Para melhor compreender esse elemento temporal na formação de valor, as autoras sugerem a análise do valor a partir da perspectiva da espiral hermenêutica em que aspectos individuais e coletivos são analisados em um contexto social que está em constante mutação (HELKKULA; KELLEHER; PIHLSTROM, 2012). Isso implica considerar a vida e o imaginário do sujeito, bem como suas experiências passadas e expectativas futuras com relação a um serviço, que não será experimentado da mesma forma por todos os consumidores, como ilustrado na figura 3.

Figura 3-A espiral hermenêutica do sentido individual e coletivo do valor na experiência.

Fonte: Helkkula, Kelleher e Pihlstrom (2012, p. 63)

Essa preocupação com o aspecto longitudinal da experiência também é expressa por Heinonen et al. (2010) quando propõem a abordagem da lógica dominante do cliente de serviços, na qual a experiência de um serviço e o reconhecimento do seu valor são dependentes do passado, presente e futuro do cliente. Os autores referem que a perspectiva do cliente não compreende apenas a relação com o produtor/prestador do serviço, mas também outras

atividades da vida do cliente como um todo. Logo, o valor para o cliente decorre da sua história, de um tempo presente e um tempo futuro. Portanto para os autores o valor deve ser visto numa perspectiva temporal e multicontextual englobando vários quadros diferentes de valores pessoais e serviços relacionados, mas os autores não chegam a testar o modelo acompanhando as mudanças ao longo do tempo.

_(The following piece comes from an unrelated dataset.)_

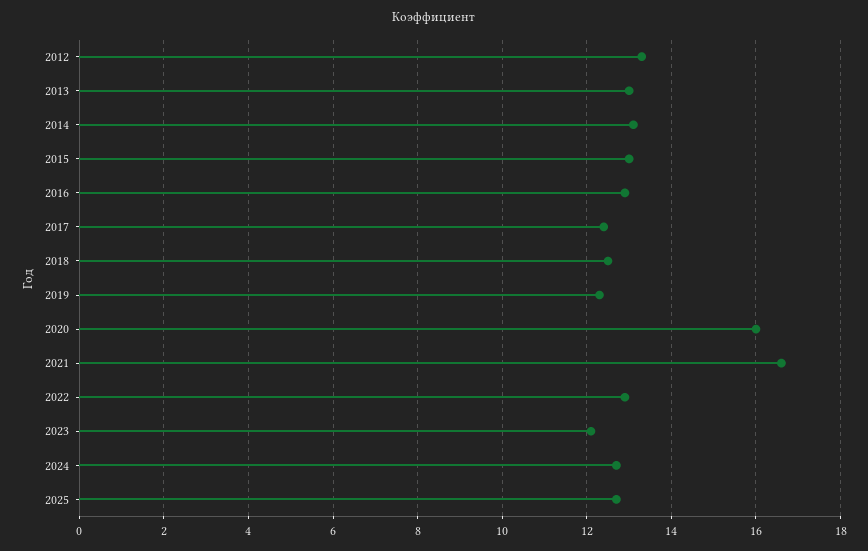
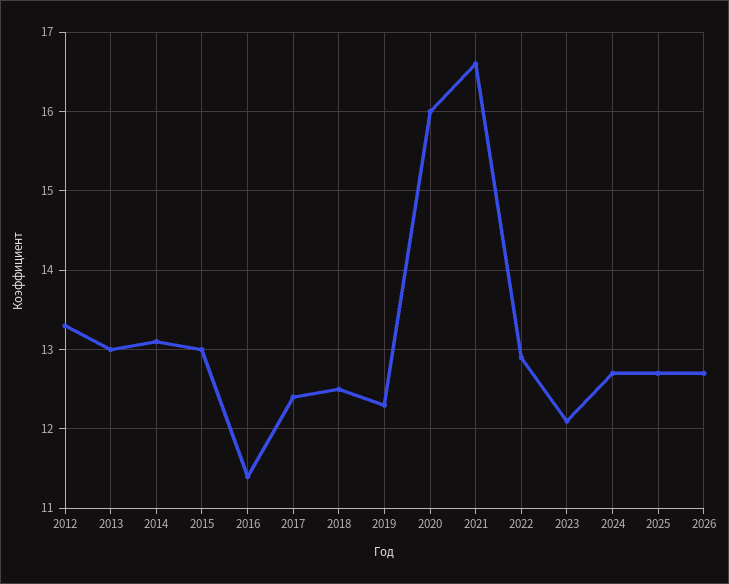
2016: 13 -> 11.4
2026: none -> 12.7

Considerando esse aspecto mutável, individual e de contexto social, Helkkula, Kelleher e Pihlstrom (2012) lembram que é importante reconhecer que a experiência “pura” nunca será totalmente acessível ao pesquisador, já que os pensamentos e o discurso explícito são apenas uma parte do senso de valor, mas não revelam completamente a experiência vivida. Em virtude dessas características, as autoras estudaram o valor para o cliente de serviços como um fato. No entanto, ressaltam que a abordagem fenomenológica e estudos longitudinais podem ajudar a melhorar a compreensão do valor na experiência do consumidor.